After reaching an agreement that Rhode Island officials, students and education experts believe will strengthen civic education in the state, new details on the state’s civic education improvements have been released to the public. 

Announced on June 15, the pact’s details offer student plaintiffs the case - Cook v. McKee - a prominent role in reshaping the way Rhode Island public schools prepare young people for responsible civic engagement and activities guaranteed by the Constitution, such as exercising their free-speech rights and voting.

“This agreement sets the stage for significant improvement in civic education in Rhode Island,” said the plaintiff’s lead counsel Michael Rebell, executive director of the Center for Educational Equity and Professor of Law and Educational Practice in the Department of Education Policy and Social Analysis. “We are pleased that the Rhode Island Commissioner and Department of Education are taking these actions and we hope that other states will be inspired to take similar steps to prioritize civic education.”

As a result of the accord, Rebell said the plaintiffs will not proceed with filing a petition for a review of the case by the U.S. Supreme Court – a new chapter in the legal battle that began in 2018 when Rebell and Providence co-counsel filed the suit on behalf of 14 public school students, following a year-long practicum that Rebell led for students studying policy at TC and law at Columbia.

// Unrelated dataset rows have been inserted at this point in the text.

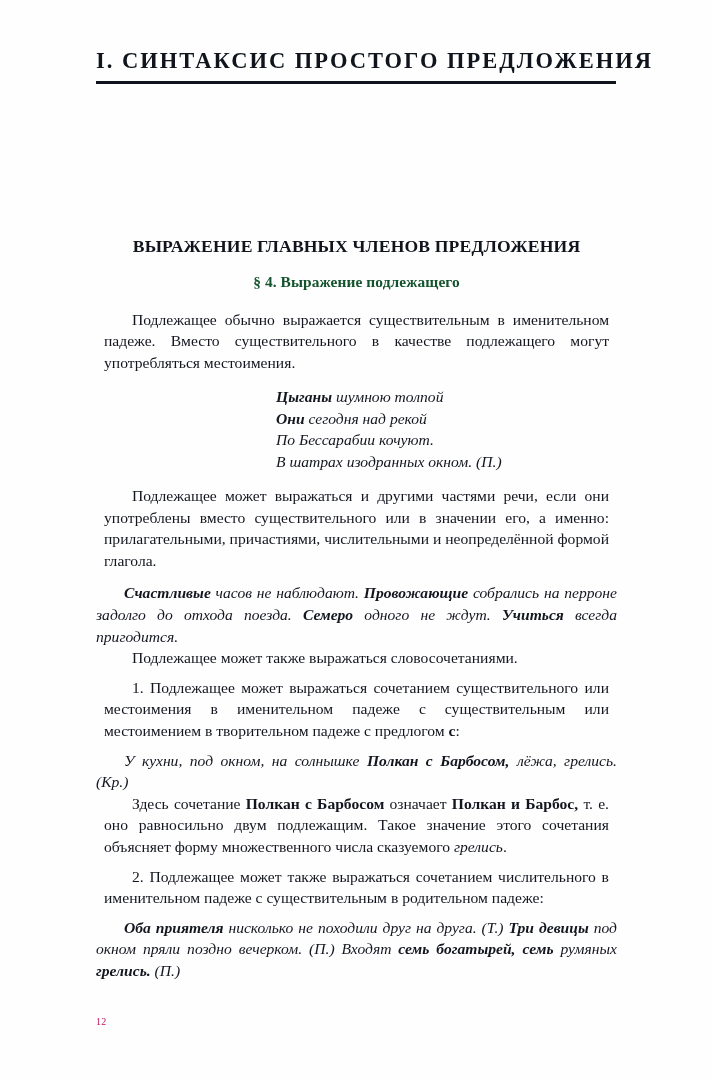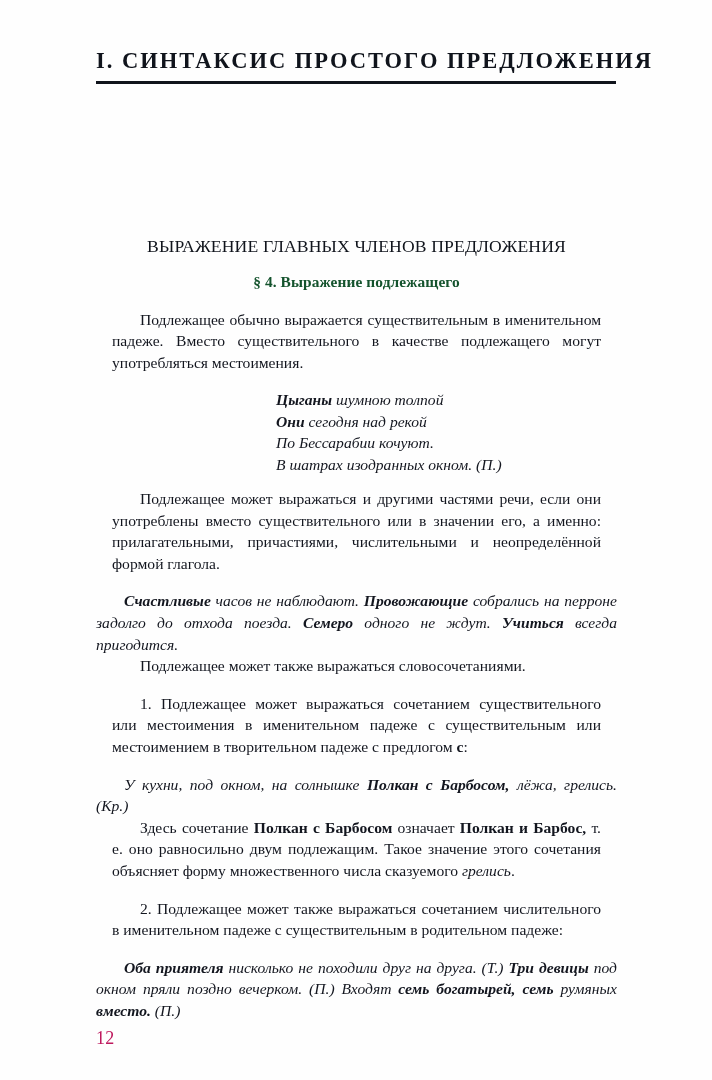--- a/index.html
+++ b/index.html
@@ -52,38 +52,38 @@
   .content {
     position: absolute;
     left: 96px;
     top: 236px;
     width: 521px;
   }
 
   h1.section-title {
     margin: 0;
     font-size: 17.6px;
-    font-weight: normal;
+    font-weight: bold;
     text-align: center;
     letter-spacing: 0.15px;
     line-height: 1.2;
     color: #10141c;
   }
   h2.subsection-title {
     margin: 16px 0 0 0;
     font-size: 15.4px;
     font-weight: bold;
     text-align: center;
     letter-spacing: 0.1px;
     line-height: 1.2;
     color: #14532d;
   }
 
   p.para {
-    margin: 16px;
+    margin: 8px;
     font-size: 15.6px;
     line-height: 21.6px;
     text-align: justify;
     text-justify: inter-word;
     text-indent: 28px;
     hyphens: manual;
   }
   p.para.first-body { margin-top: 17px; }
   p.para.tight { margin-top: 0; }
 
@@ -111,24 +111,23 @@
     text-indent: 28px;
     font-style: italic;
   }
   .example.pull { margin-top: 11px; }
 
   
   .folio {
     position: absolute;
     left: 96px;
     top: 1016px;
-    font-size: 18px;
+    font-size: 10px;
     color: #be185d;
     letter-spacing: 0.3px;
-    margin-top: 12px;
   }
 </style>
 </head>
 <body>
 
 <div class="page">
 
   <div class="chapter-header">
     <div class="chapter-title">I. СИНТАКСИС ПРОСТОГО ПРЕДЛОЖЕНИЯ</div>
     <div class="chapter-rule"></div>
@@ -156,19 +155,19 @@
     <p class="para tight">Подлежащее может также выражаться словосочетаниями.</p>
 
     <p class="para tight"><span>1. Подлежащее может выражаться сочетанием существительного или местоимения в именительном падеже с существительным или местоимением в творительном падеже с предлогом </span><span class="bi">с</span><span>:</span></p>
 
     <p class="example"><span class="it">У кухни, под окном, на солнышке </span><span class="bi">Полкан с Барбосом,</span><span class="it"> лёжа, грелись. (Кр.)</span></p>
 
     <p class="para tight"><span>Здесь сочетание </span><span class="bi">Полкан с Барбосом</span><span> означает </span><span class="bi">Полкан и Барбос,</span><span> т. е. оно равносильно двум подлежащим. Такое значение этого сочетания объясняет форму множественного числа сказуемого </span><span class="it">грелись</span><span>.</span></p>
 
     <p class="para tight">2. Подлежащее может также выражаться сочетанием числительного в именительном падеже с существительным в родительном падеже:</p>
 
-    <p class="example"><span class="bi">Оба приятеля</span><span class="it"> нисколько не походили друг на друга. (Т.) </span><span class="bi">Три девицы</span><span class="it"> под окном пряли поздно вечерком. (П.) Входят </span><span class="bi">семь богатырей, семь</span><span class="it"> румяных </span><span class="bi">вместо.</span><span class="it"> (П.)</span></p>
+    <p class="example"><span class="bi">Оба приятеля</span><span class="it"> нисколько не походили друг на друга. (Т.) </span><span class="bi">Три девицы</span><span class="it"> под окном пряли поздно вечерком. (П.) Входят </span><span class="bi">семь богатырей, семь</span><span class="it"> румяных </span><span class="bi">грелись.</span><span class="it"> (П.)</span></p>
 
   </div>
 
   <div class="folio">12</div>
 
 </div>
 
 </body></html>

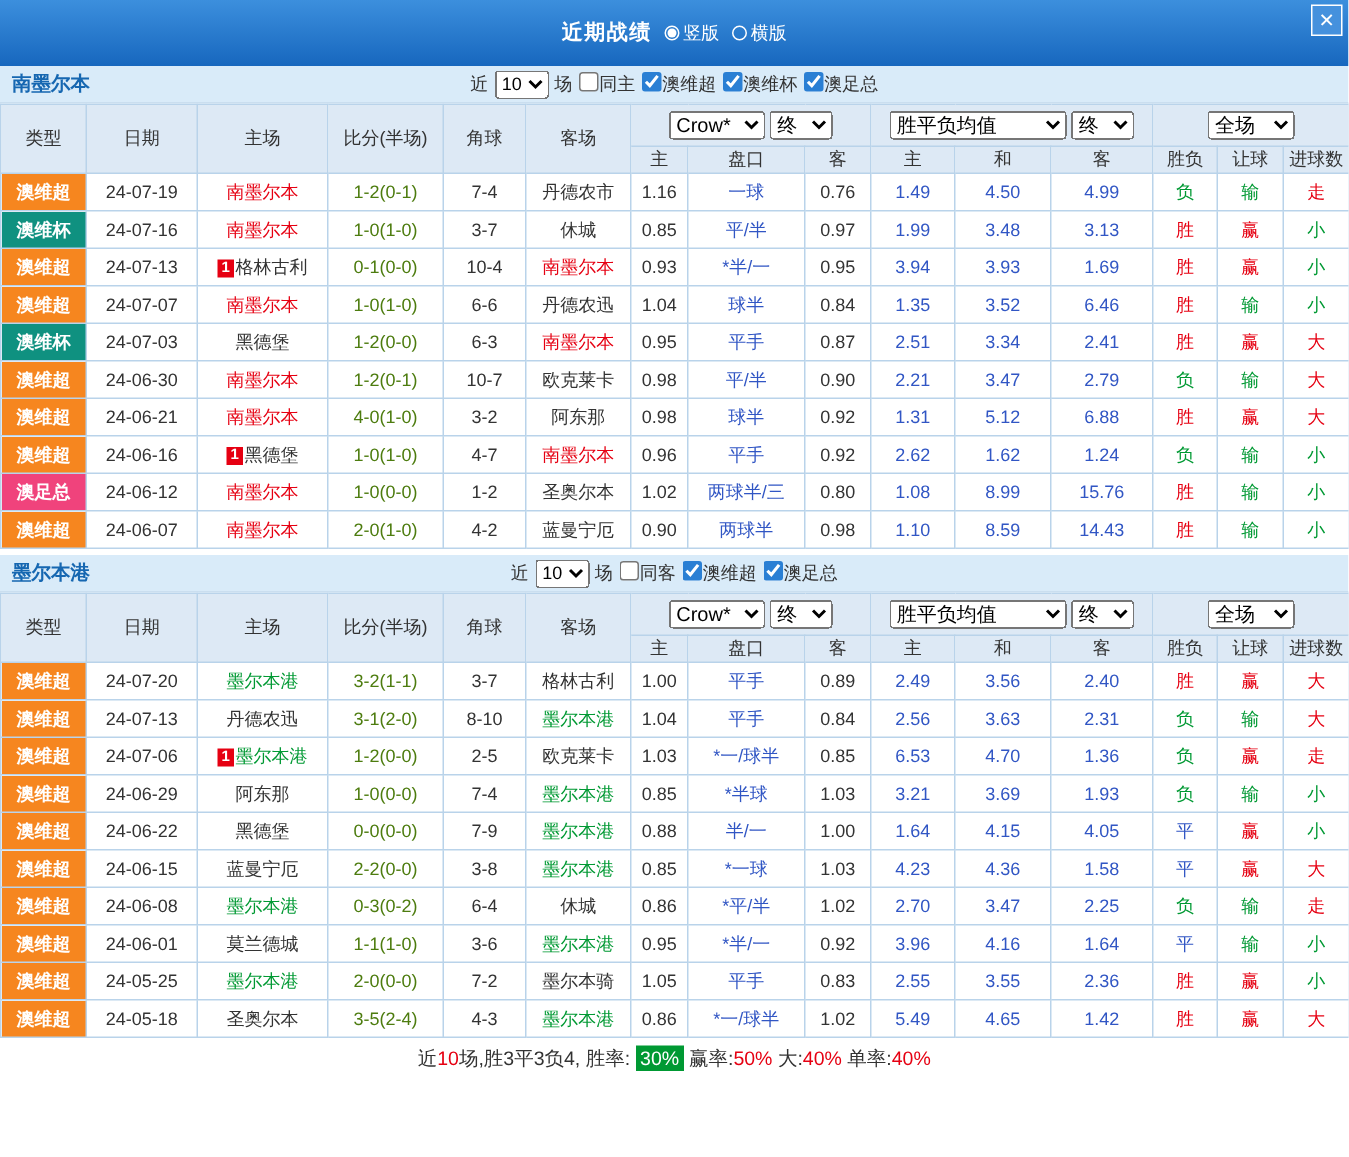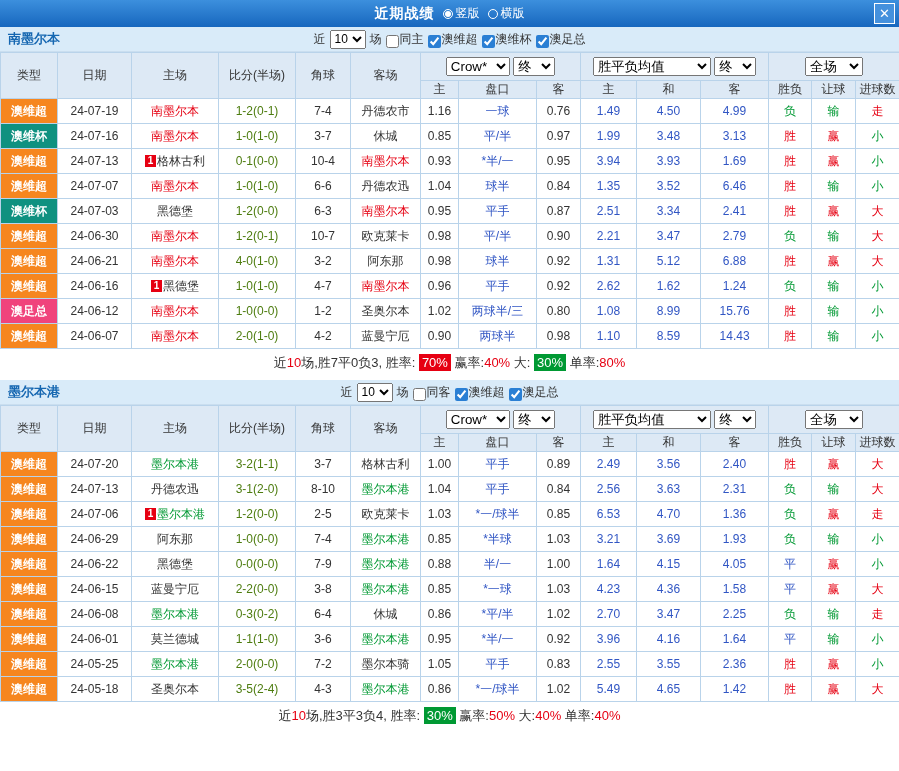--- a/index.html
+++ b/index.html
@@ -3,21 +3,21 @@
 <meta charset="utf-8">
 <style>
   * { box-sizing: border-box; }
   html,body { margin:0; padding:0; }
   body {
     width:899px; height:771px; background:#fff;
     font-family:"Liberation Sans", sans-serif; font-size:12px; color:#333;
   }
   
   .titlebar {
-    position:relative; height:27px;
+    position:relative; height:44px;
     background:linear-gradient(#3c8fdd,#1767be);
     display:flex; align-items:center; justify-content:center; gap:8px; color:#fff;
   }
   .titlebar .title { font-size:14px; font-weight:bold; letter-spacing:1px; }
   .radio-opt { display:inline-flex; align-items:center; gap:3px; cursor:pointer; font-size:12px; }
   .radio-circle {
     width:10px; height:10px; border:1px solid #fff; border-radius:50%;
     display:inline-flex; align-items:center; justify-content:center;
   }
   .radio-circle.checked::after { content:""; width:6px; height:6px; border-radius:50%; background:#fff; }
@@ -28,21 +28,21 @@
   }
   
   .band {
     position:relative; height:25px; background:#d9ebf9;
     display:flex; align-items:center; justify-content:center;
     border-bottom:1px solid #cadeef;
   }
   .band .team-name { position:absolute; left:8px; font-size:13px; font-weight:bold; color:#1667b1; }
   .filters { display:flex; align-items:center; gap:4px; }
   .filters select { height:19px; font-size:12px; }
-  .cb { display:inline-flex; align-items:flex-end; gap:1px; cursor:pointer; }
+  .cb { display:inline-flex; align-items:flex-start; gap:1px; cursor:pointer; }
   .cb input { width:13px; height:13px; margin:0; accent-color:#2a7fd4; }
   
   table.grid { width:899px; border-collapse:collapse; table-layout:fixed; }
   .grid th, .grid td {
     border:1px solid #b9d3ea; text-align:center; overflow:hidden;
     white-space:nowrap; padding:0 1px;
   }
   .grid thead th { background:#dde9f5; font-weight:normal; height:18px; color:#333; }
   .grid thead tr.sel-row th { height:28px; }
   .grid td { height:25px; background:#fff; }
@@ -326,21 +326,20 @@
           <td>0.98</td>
           <td class="mean">1.10</td>
           <td class="mean">8.59</td>
           <td class="mean">14.43</td>
           <td class="t-red">胜</td>
           <td class="t-green">输</td>
           <td class="t-green">小</td>
         </tr>
       </tbody>
   </table>
-  <div class="summary" id="summary-0"><span class="k">近</span><span class="r">10</span><span class="k">场,胜7平0负3, 胜率: </span><span class="R">70%</span><span class="k"> 赢率:</span><span class="r">40%</span><span class="k"> 大: </span><span class="G">30%</span><span class="k"> 单率:</span><span class="r">80%</span></div>
 </div>
 
 <div class="section section2">
   <div class="band">
     <span class="team-name">墨尔本港</span>
     <span class="filters">
       <span>近</span>
       <select><option>10</option></select>
       <span>场</span>
       <label class="cb">

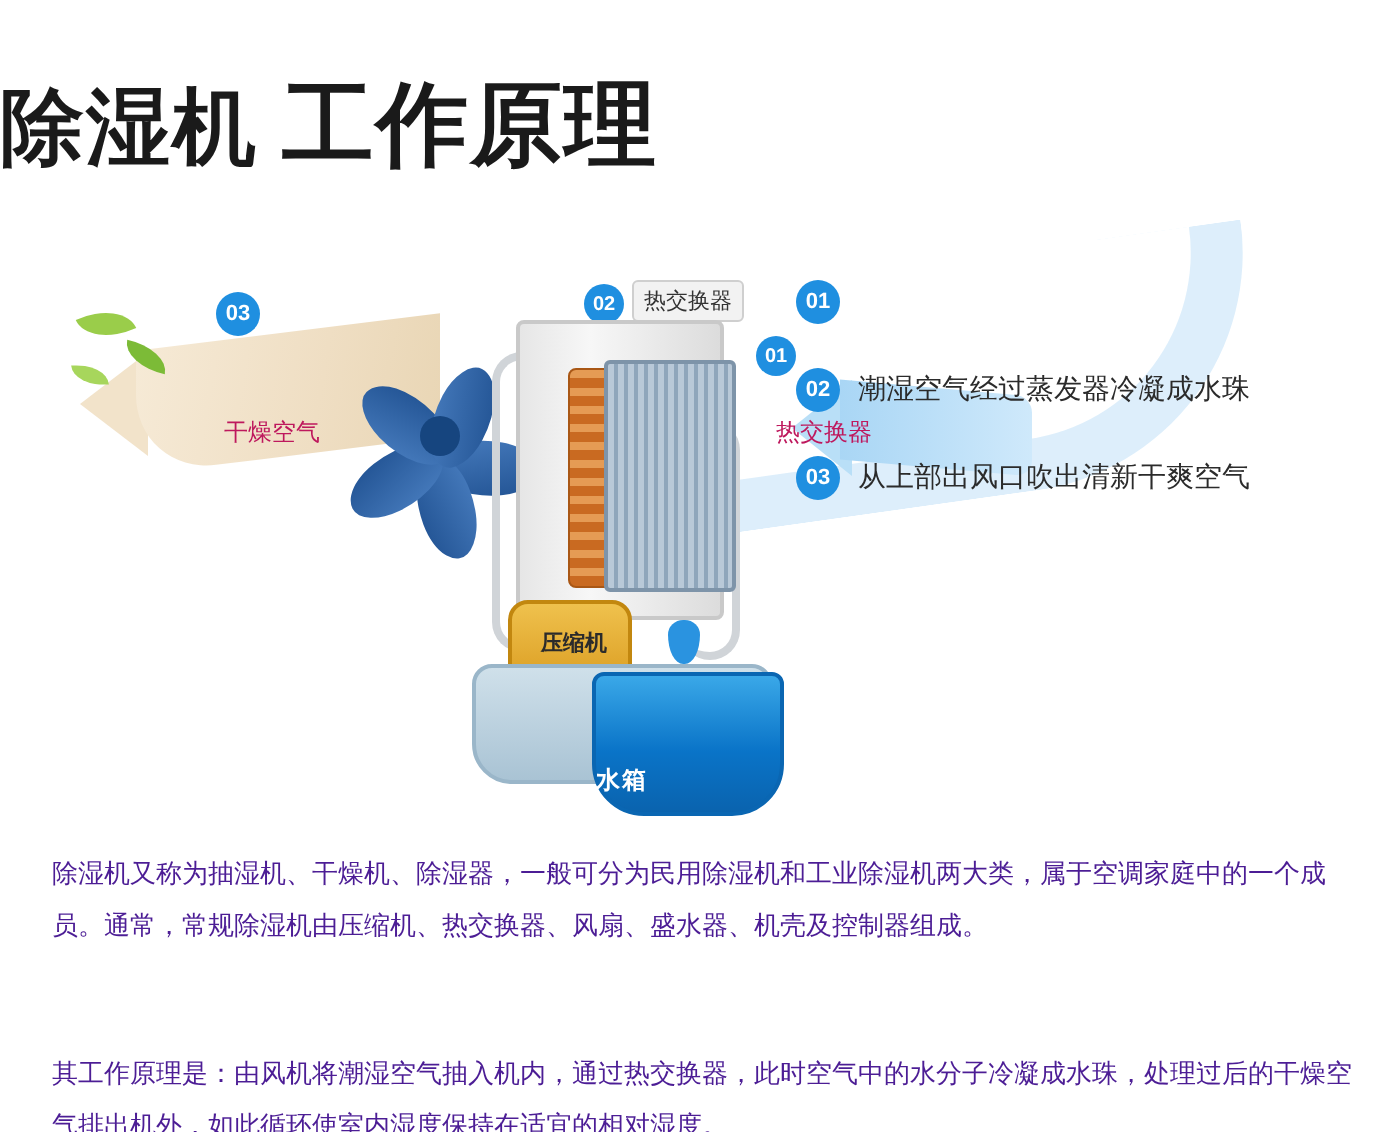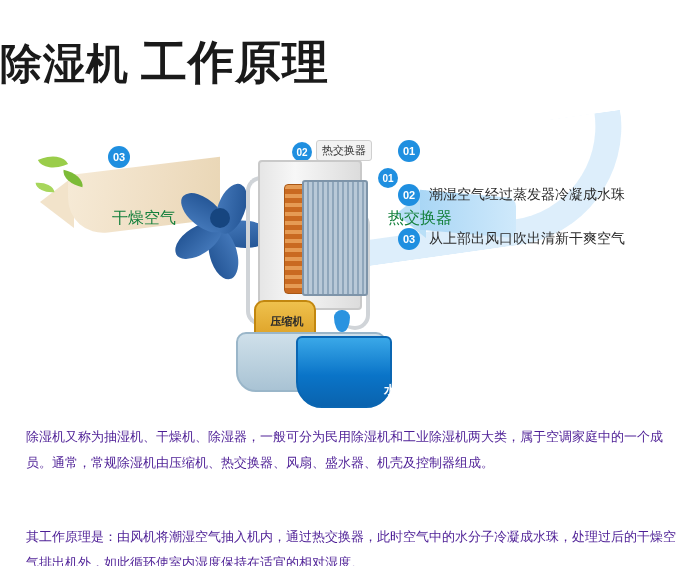--- a/index.html
+++ b/index.html
@@ -156,22 +156,22 @@
     border: 2px solid #9ab6c9;
   }
   .tank {
     position: absolute; left: 60px; top: 186px;
     width: 96px; height: 72px;
     background: linear-gradient(180deg,#3aa8e8 0%, #0a74c8 55%, #0a63ae 100%);
     border-radius: 6px 6px 26px 26px;
     border: 2px solid #0a66b2;
   }
   .tank .lbl {
-    position: absolute; left: 16px; top: 44px; width: 96px;
-    text-align: right; color: #fff; font-size: 12px; font-weight: bold;
+    position: absolute; left: 0; top: 44px; width: 96px;
+    text-align: left; color: #fff; font-size: 12px; font-weight: bold;
     letter-spacing: 1px;
   }
   .droplet {
     position: absolute; left: 98px; top: 160px;
     width: 16px; height: 22px;
     background: #2a93e0;
     border-radius: 50% 50% 50% 50% / 70% 70% 35% 35%;
     transform: rotate(180deg);
   }
 
@@ -204,22 +204,22 @@
     color: #fff;
     font-size: 11px;
     font-weight: bold;
     display: flex; align-items: center; justify-content: center;
   }
   .badge.small { width: 20px; height: 20px; font-size: 10px; }
 
   
   .ilabel {
     position: absolute;
-    font-size: 16px;
-    color: #15803d;
+    font-size: 12px;
+    color: #be185d;
     white-space: nowrap;
   }
   .tagbox {
     position: absolute;
     font-size: 11px;
     color: #333;
     background: #f2f2f2;
     border: 1px solid #cfcfcf;
     border-radius: 3px;
     padding: 2px 5px;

Key provisions of the agreement announced by Rebell, Rhode Island Education Commissioner Commissioner Angélica Infante-Green and the plaintiffs include:

  • A Civic Readiness Task Force to oversee strategies aimed at improving the delivery of civic education to students in public schools across Rhode Island. Appointed by Infante-Green and staffed by the Board of Education, the 15-member Task Force will be composed of educators, parents, community members, students and advocacy organizations along with lawsuit plaintiffs and their attorneys.
  • The awarding of a Diploma Seal of Civic Readiness to graduating high school seniors upon completion of a capstone project that furthers civics proficiency through research and community involvement.
  • The establishment of a program to recognize civic readiness by Rhode Island students in the middle school grades. 

Michael Rebell with Rhode Island students at the state courthouse in 2019. (Photo courtesy of Rebell)

The Task Force is being asked to offer guidance on issues such as: 

  • Credit-bearing media literacy courses to help middle and high school students navigate civic engagement content on the internet and social media.
  • Methods and resources to support respectful student interaction with individuals with differing political, social and religious viewpoints.
  • Providing local education agencies (LEAs) with hands-on voter registration instructions.
  • Development of a specific definition of “civic readiness” – to include civic knowledge, civic skills (including media literacy skills), civic experiences, and civic mindsets – and the manner in which this definition should be officially prescribed by the Rhode Island Department of Education.
  • Implementation of the 2021 Civic Literacy Act requirement that every school district provide one student-led civics project for students during either middle or high school.
  • The development of methods for LEAs to assess the proficiency and progress of students in civic readiness.

The agreement calls for the Task Force appointments to be in place by Sept. 21, 2022, with a projected March 31, 2023, deadline for the delivery of an initial report and recommendations to the education commissioner. 

"Youth are not only the leaders of the future, but also the leaders of today. Investing in youth and equitable access to education, is to also invest and optimize the possibilities of tomorrow. This starts with students being at the decision-making table,” said Mealaktey Sok, a Cook v. McKee plaintiff who was in high school when the case began.

“I am excited to see the changes and conversations that will take place through the Task Force. I am honored to play a part in bringing this lawsuit and improving education in Rhode Island for generations to come.”

Infante-Green concurred, saying, “Civic education is vital for our students and for the maintenance of our American democracy. I thank these students for keeping their elders focused on the importance of civic education, especially in these times.”

Rebell’s legal achievements also include his work as co-counsel for New Yorkers for Students’ Educational Rights, which secured an agreement from New York State to fulfill $4.2 billion in promised funding to schools; and co-founding the Campaign for Fiscal Equity with State Senator Robert Jackson to help address inequitable school funding across New York.